The Bundi River is a river of the Democratic Republic of the Congo. It is a right tributary of the lower Congo River that enters the river below the Inga Falls.
If the proposed Grand Inga Dam project goes ahead, the river valley will be flooded to form a huge lake.

==Early European visitors==

In 1816 Captain James Hingston Tuckey of the British Royal Navy was the first European to visit the Bundi valley.
At that time the Inga plateau was the base of a chiefdom with 300 people and 70 huts.
The market in Inga prospered from imposing levies on British, Portuguese, French and Belgian slave traders going up river, and on slave caravans coming down to the Atlantic coast.

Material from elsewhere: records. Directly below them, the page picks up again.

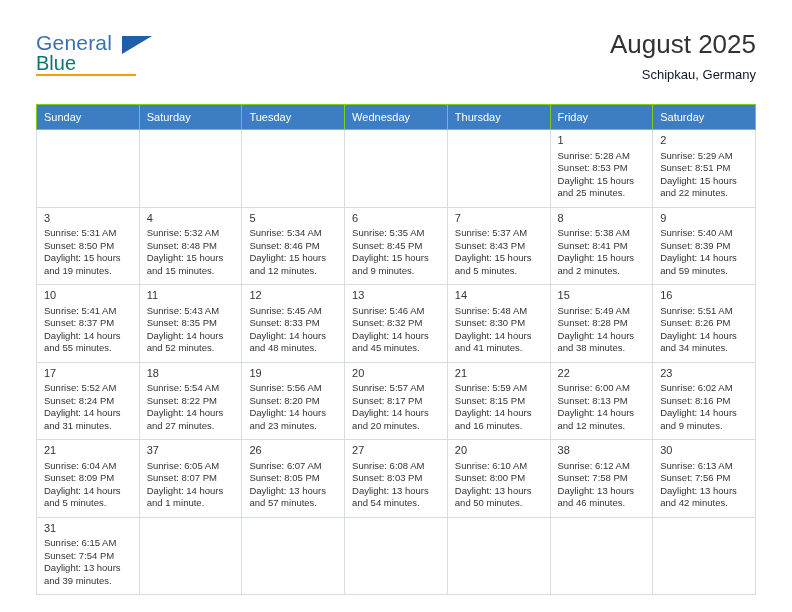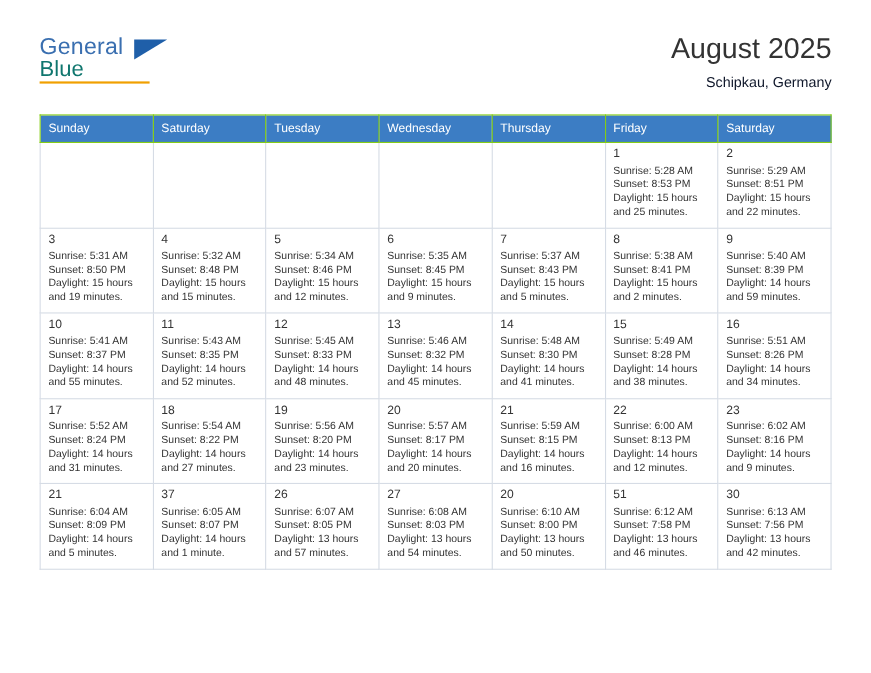--- a/index.html
+++ b/index.html
@@ -361,7 +361,7 @@
 and 50 minutes.</span>
           </td>
           <td class="shaded">
-            <span class="daynum">51</span>
+            <span class="daynum">38</span>
             <span class="det">Sunrise: 6:12 AM
 Sunset: 7:58 PM
 Daylight: 13 hours

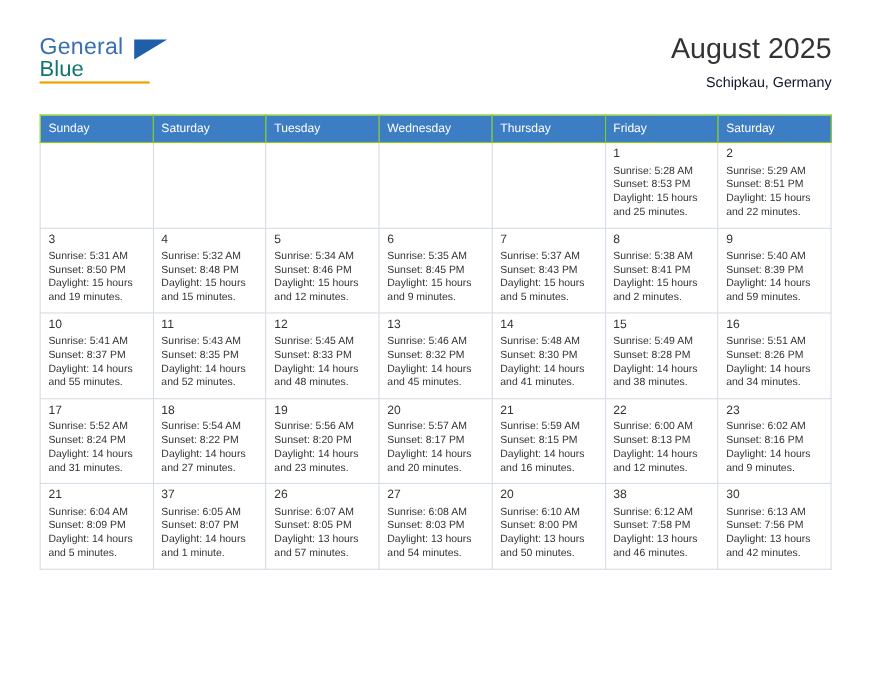--- a/index.html
+++ b/index.html
@@ -375,6 +375,21 @@
 and 42 minutes.</span>
           </td>
         </tr>
+        <tr>
+          <td class="">
+            <span class="daynum">31</span>
+            <span class="det">Sunrise: 6:15 AM
+Sunset: 7:54 PM
+Daylight: 13 hours
+and 39 minutes.</span>
+          </td>
+          <td class="empty"></td>
+          <td class="empty"></td>
+          <td class="empty"></td>
+          <td class="empty"></td>
+          <td class="empty"></td>
+          <td class="empty"></td>
+        </tr>
       </tbody>
   </table>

Henry Morton Stanley visited in February 1880.
He speculated that at some time in the past the Congo had run through the Bundi valley, leaving it almost completely level.
He wrote, "The Bundi is a beautiful stream of very clear water, brawling in the dry season over rocks and smoothly polished stones and pebbles at the bottom of a deep rocky valley.
He said that game was abundant, but unfortunately so were sand-flies, gad-flies and chigoes, while in the yellow creek the crocodiles were numerous.
He measured the distance from the Bundi to the Bula River as almost 16 mi.

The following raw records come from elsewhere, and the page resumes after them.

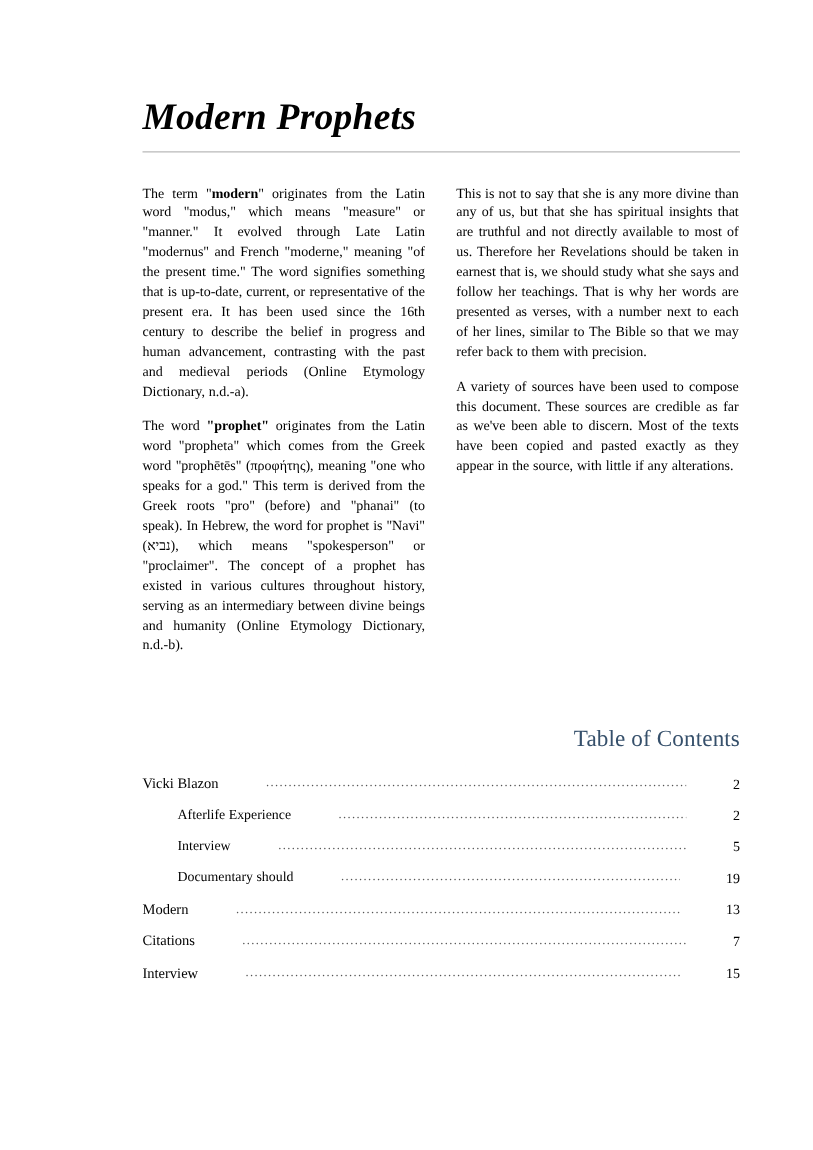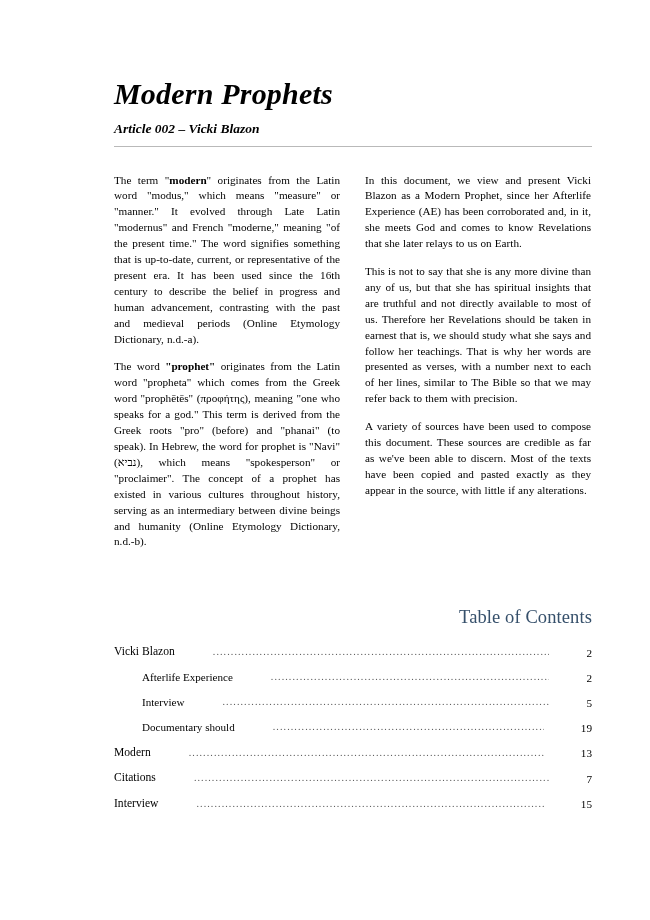--- a/index.html
+++ b/index.html
@@ -126,7 +126,6 @@
 
   <h1 class="doc-title">Modern Prophets</h1>
 
-  <div class="doc-subtitle">Article 002 – Vicki Blazon</div>
 
   <hr class="title-rule">
 

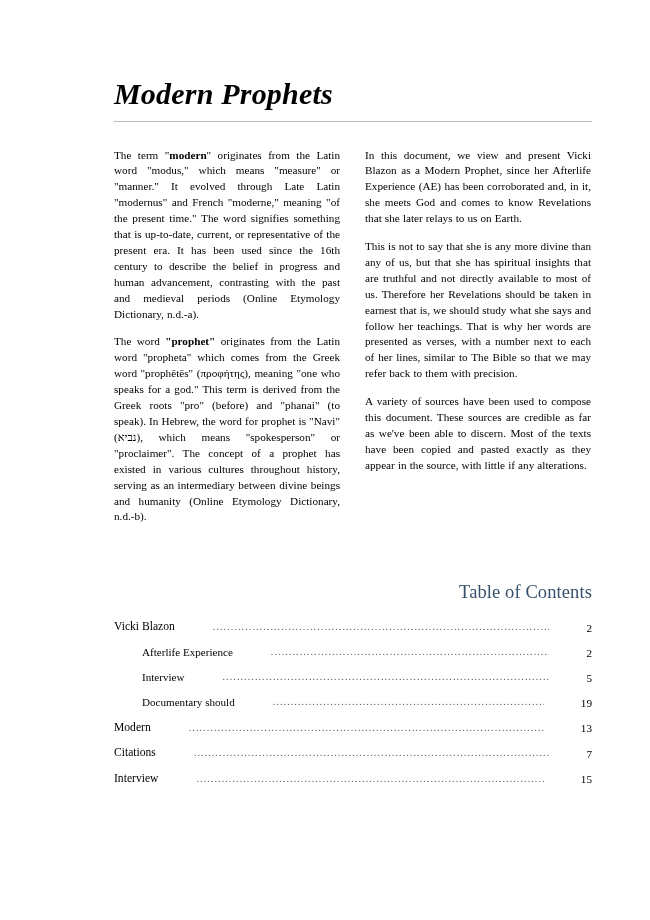--- a/index.html
+++ b/index.html
@@ -135,7 +135,6 @@
         <p><span>The word </span><b>"prophet"</b><span> originates from the Latin word "propheta" which comes from the Greek word "prophētēs" (προφήτης), meaning "one who speaks for a god." This term is derived from the Greek roots "pro" (before) and "phanai" (to speak). In Hebrew, the word for prophet is "Navi" (נביא), which means "spokesperson" or "proclaimer". The concept of a prophet has existed in various cultures throughout history, serving as an intermediary between divine beings and humanity (Online Etymology Dictionary, n.d.-b).</span></p>
       </div>
     <div class="col" id="right-col">
-        <p><span>In this document, we view and present Vicki Blazon as a Modern Prophet, since her Afterlife Experience (AE) has been corroborated and, in it, she meets God and comes to know Revelations that she later relays to us on Earth.</span></p>
         <p><span>This is not to say that she is any more divine than any of us, but that she has spiritual insights that are truthful and not directly available to most of us. Therefore her Revelations should be taken in earnest that is, we should study what she says and follow her teachings. That is why her words are presented as verses, with a number next to each of her lines, similar to The Bible so that we may refer back to them with precision.</span></p>
         <p><span>A variety of sources have been used to compose this document. These sources are credible as far as we've been able to discern. Most of the texts have been copied and pasted exactly as they appear in the source, with little if any alterations.</span></p>
       </div>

Guillaume Casman arrived in Vivi and joined an expedition led by Captain Edmond Hanssens.
They left on 21 January 1884 with a column of 30 men, and reached the banks of the Bundi River on 23 January 1884.
Rains had made it overflow its banks and turn its valley into a huge swamp.
The Swedish officer Peter August Möller passed the river when travelling from Vivi to Isangila. He wrote in 1887:

During our march to Issangila we encamped in the valley of the Bundi river, which is known for its great richness in buffaloes and antelopes of different kinds. We could also observe numerous trails of these animals everywhere. Parts of the river-bed was moreover beaten by hippopotami, that obviously were grazing there [at] night. It was thus very tempting to me to stay there, but our journey did not allow it. I comforted therefore myself with my hopes of having the opportunity to come back to this rich hunting ground in the future.(Möller 1887:49)

==Grand Inga Dam==

A 2013 BBC article said the DRC had signed a deal with South Africa to sell it power from the planned Grand Inga Dam hydroelectric power project.
A single dam wall would feed six power stations that would produce 40,000 megawatts of electricity.
The 145 m tall dam would flood the Bundi valley, which was home to 30,000 villagers, turning the valley into a huge lake.
The Congo River would now enter the north end of the lake, and leave through turbines at the dam across the south end.
In June 2020 it was reported that President Félix Tshisekedi was planning to present the Grand Inga projects to meetings of the Africans heads of state, to obtain expressions of interest in buying the energy that would be produced.

Opponents of the dam noted that the Bundi valley holds a combination of agricultural lands and natural environments that are home to wildlife.
Up to 60,000 people could be displaced, and the network of roads and power lines across the Congo Basin could cause create social and environmental damage.
No environmental impact study was planned.